Y aquí está el giro de fondo: Orbem ve el alimento como la antesala de algo mayor. Si la resonancia magnética puede detectar daño en una sandía o un aguacate, ese mismo principio puede servir para estudiar tejidos humanos más adelante. La empresa quiere convertirse, en sus palabras, en una compañía de inteligencia para alimentación y salud. Primero fruta y huevos; después, quién sabe hasta dónde.

Por ahora, la compañía dice contar con 200 empleados, clientes en ocho países y un crecimiento de ingresos superior al 100% en cada uno de los dos últimos años desde su lanzamiento en 2023. Este año también ha arrancado con JimboFresh en España, uno de los grandes productores de sandía en Europa. Y sí, la partida se pone interesante.
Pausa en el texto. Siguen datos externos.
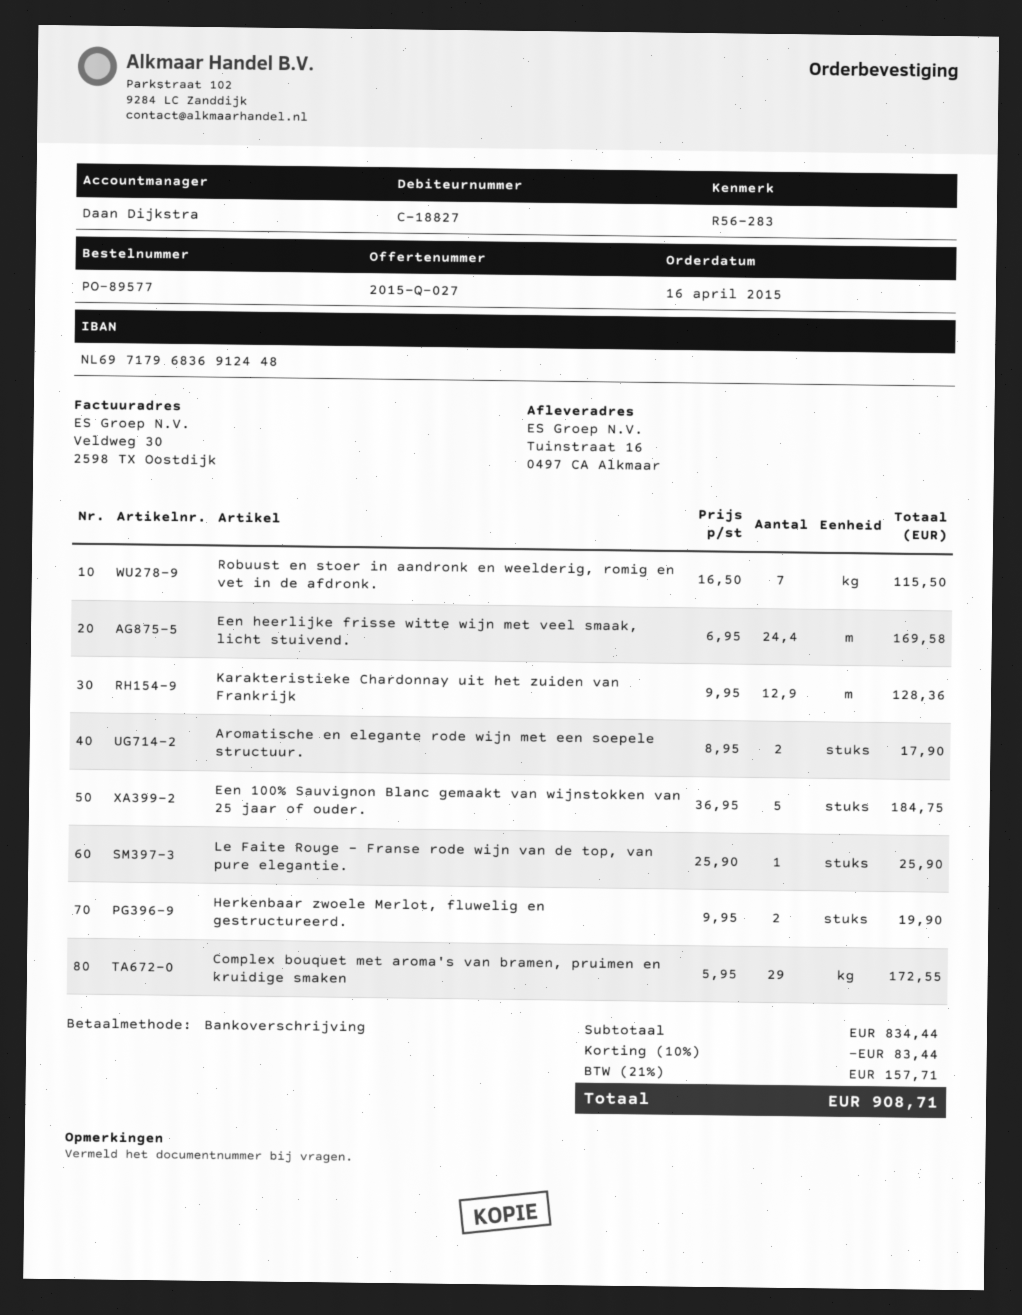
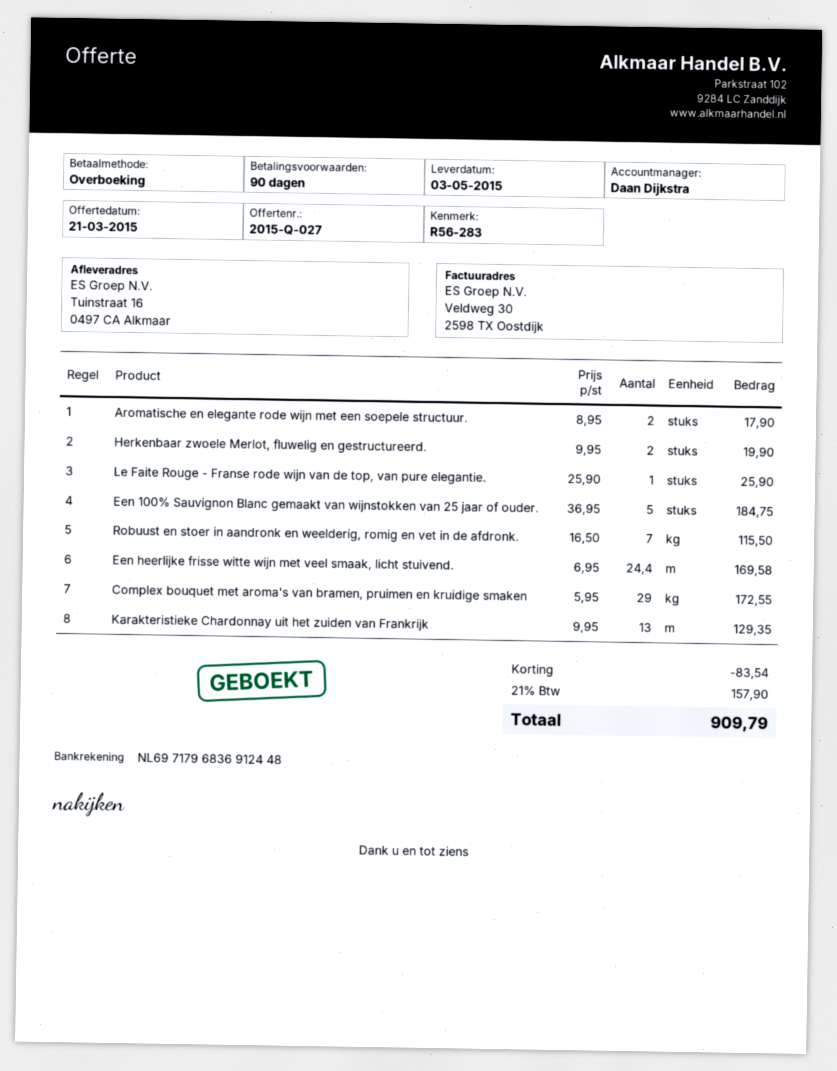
Karakteristieke Chardonnay uit het zuiden van Frankrijk: 12.9 x 9.95 = 128.36 -> 13 x 9.95 = 129.35
discount: 83.44 -> 83.54
tax: 21% = 157.71 -> 21% = 157.90
total: 908.71 -> 909.79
Orbem compite con otros sensores y sistemas de medición, como los hiperespectrales o los ópticos, aunque su carta de presentación es otra: ver cada detalle del interior. La resonancia magnética existe desde los años 80, así que la novedad no está en la técnica en sí, sino en haberla hecho lo bastante rápida, barata y escalable como para meterla en una línea industrial.

Hace años esto era casi una extravagancia de laboratorio. Hoy ya es una apuesta de negocio con millones encima de la mesa. Habrá que ver si consigue convertir esa promesa en estándar de la industria, y a qué ritmo lo hace. Nosotros, desde luego, no le quitaríamos el ojo.